• **Activity**
Exact wording is required for every entry; transcribe all of them and leave the images out.

• **Provided records**
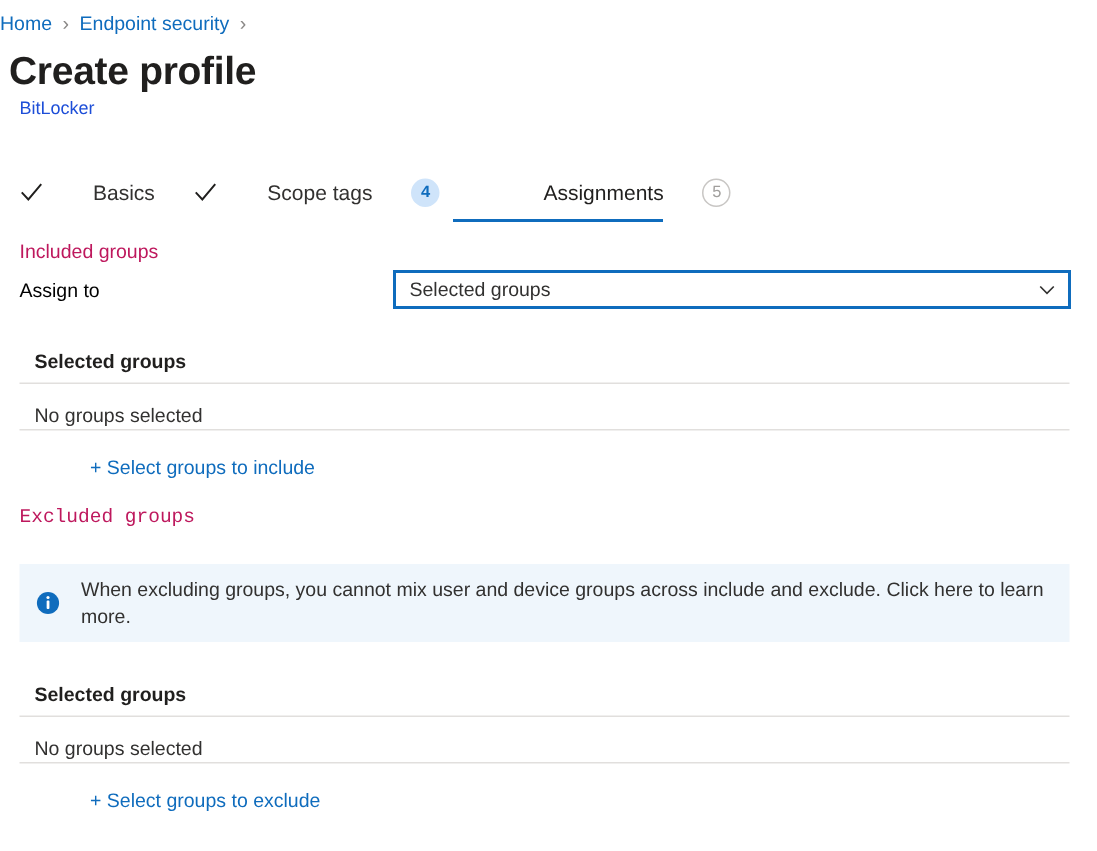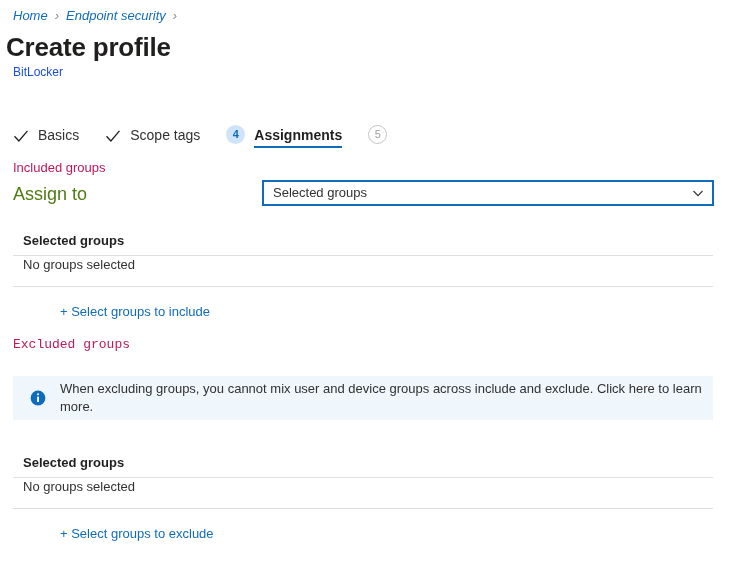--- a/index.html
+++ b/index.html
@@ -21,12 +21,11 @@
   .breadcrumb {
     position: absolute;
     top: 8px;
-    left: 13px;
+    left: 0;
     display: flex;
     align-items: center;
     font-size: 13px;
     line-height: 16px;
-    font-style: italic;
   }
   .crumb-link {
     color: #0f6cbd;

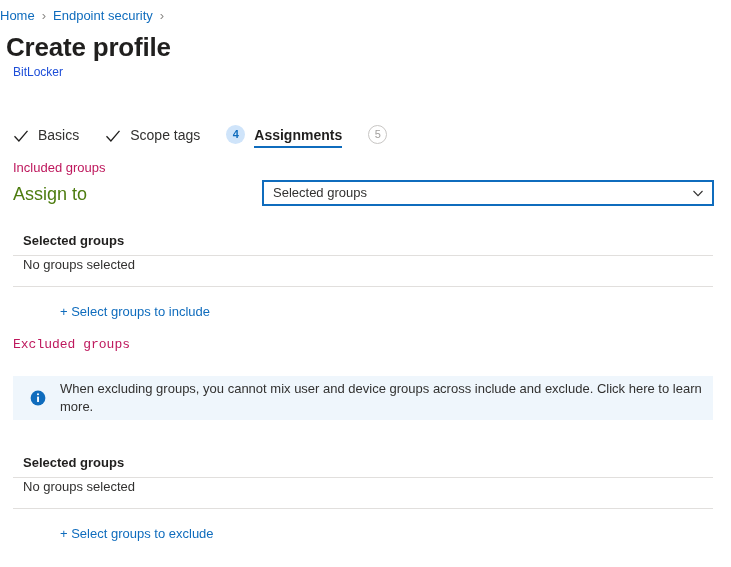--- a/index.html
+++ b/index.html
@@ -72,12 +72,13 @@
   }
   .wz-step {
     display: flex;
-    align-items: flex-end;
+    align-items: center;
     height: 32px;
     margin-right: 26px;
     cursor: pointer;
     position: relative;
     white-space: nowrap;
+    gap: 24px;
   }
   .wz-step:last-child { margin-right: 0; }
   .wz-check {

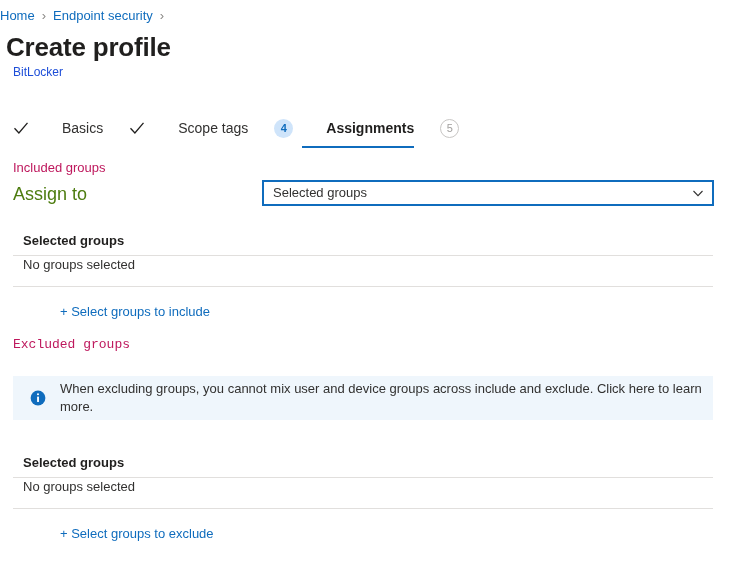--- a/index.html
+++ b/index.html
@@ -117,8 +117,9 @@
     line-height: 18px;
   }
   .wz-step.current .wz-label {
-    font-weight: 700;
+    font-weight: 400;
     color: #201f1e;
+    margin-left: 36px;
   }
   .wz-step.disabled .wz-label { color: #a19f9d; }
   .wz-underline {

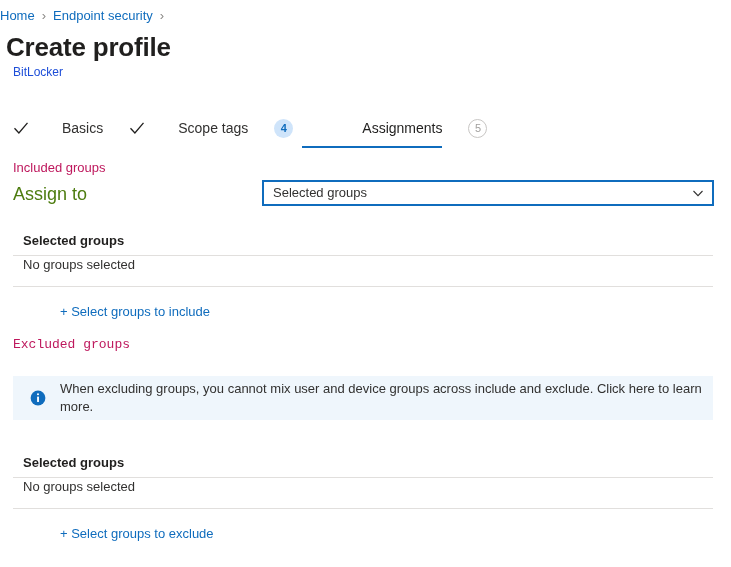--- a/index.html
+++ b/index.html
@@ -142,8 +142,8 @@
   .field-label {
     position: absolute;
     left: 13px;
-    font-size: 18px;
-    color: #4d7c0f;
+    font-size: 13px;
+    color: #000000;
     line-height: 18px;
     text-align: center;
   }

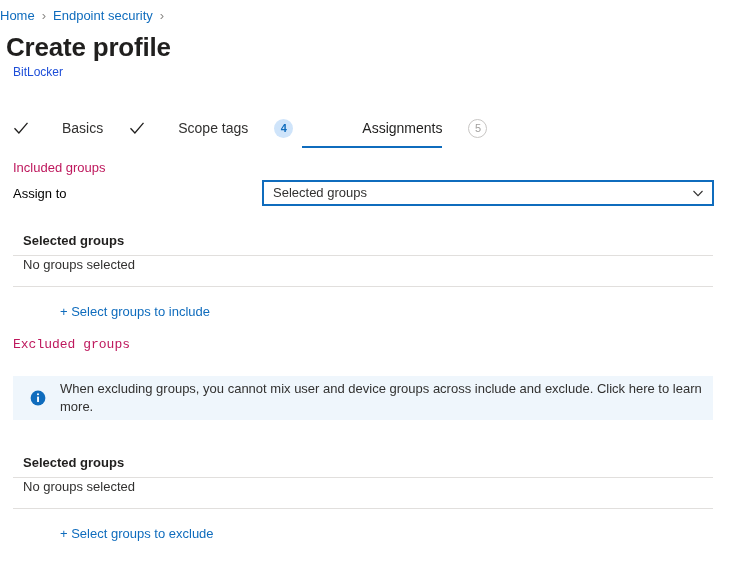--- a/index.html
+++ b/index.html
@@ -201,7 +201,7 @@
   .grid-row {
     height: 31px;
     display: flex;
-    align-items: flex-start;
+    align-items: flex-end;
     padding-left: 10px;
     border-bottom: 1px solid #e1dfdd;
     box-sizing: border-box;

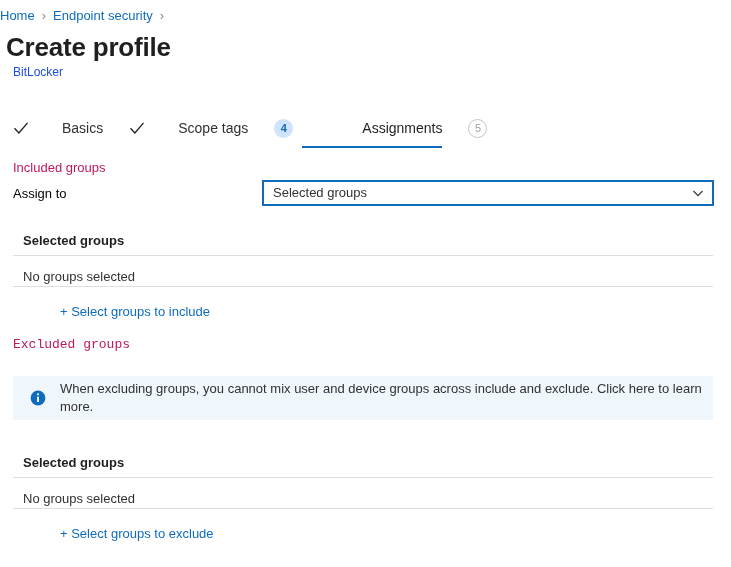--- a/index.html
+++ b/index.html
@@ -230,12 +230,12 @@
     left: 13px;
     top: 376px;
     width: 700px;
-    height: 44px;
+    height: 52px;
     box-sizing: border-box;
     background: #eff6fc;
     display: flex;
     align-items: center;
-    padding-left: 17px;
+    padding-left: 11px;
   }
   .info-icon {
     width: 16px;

• **Response to this task**
--- a/index.html
+++ b/index.html
@@ -21,12 +21,11 @@
   .breadcrumb {
     position: absolute;
     top: 8px;
-    left: 13px;
+    left: 0;
     display: flex;
     align-items: center;
     font-size: 13px;
     line-height: 16px;
-    font-style: italic;
   }
   .crumb-link {
     color: #0f6cbd;

--- a/index.html
+++ b/index.html
@@ -72,12 +72,13 @@
   }
   .wz-step {
     display: flex;
-    align-items: flex-end;
+    align-items: center;
     height: 32px;
     margin-right: 26px;
     cursor: pointer;
     position: relative;
     white-space: nowrap;
+    gap: 24px;
   }
   .wz-step:last-child { margin-right: 0; }
   .wz-check {

--- a/index.html
+++ b/index.html
@@ -117,8 +117,9 @@
     line-height: 18px;
   }
   .wz-step.current .wz-label {
-    font-weight: 700;
+    font-weight: 400;
     color: #201f1e;
+    margin-left: 36px;
   }
   .wz-step.disabled .wz-label { color: #a19f9d; }
   .wz-underline {

--- a/index.html
+++ b/index.html
@@ -142,8 +142,8 @@
   .field-label {
     position: absolute;
     left: 13px;
-    font-size: 18px;
-    color: #4d7c0f;
+    font-size: 13px;
+    color: #000000;
     line-height: 18px;
     text-align: center;
   }

--- a/index.html
+++ b/index.html
@@ -201,7 +201,7 @@
   .grid-row {
     height: 31px;
     display: flex;
-    align-items: flex-start;
+    align-items: flex-end;
     padding-left: 10px;
     border-bottom: 1px solid #e1dfdd;
     box-sizing: border-box;

--- a/index.html
+++ b/index.html
@@ -230,12 +230,12 @@
     left: 13px;
     top: 376px;
     width: 700px;
-    height: 44px;
+    height: 52px;
     box-sizing: border-box;
     background: #eff6fc;
     display: flex;
     align-items: center;
-    padding-left: 17px;
+    padding-left: 11px;
   }
   .info-icon {
     width: 16px;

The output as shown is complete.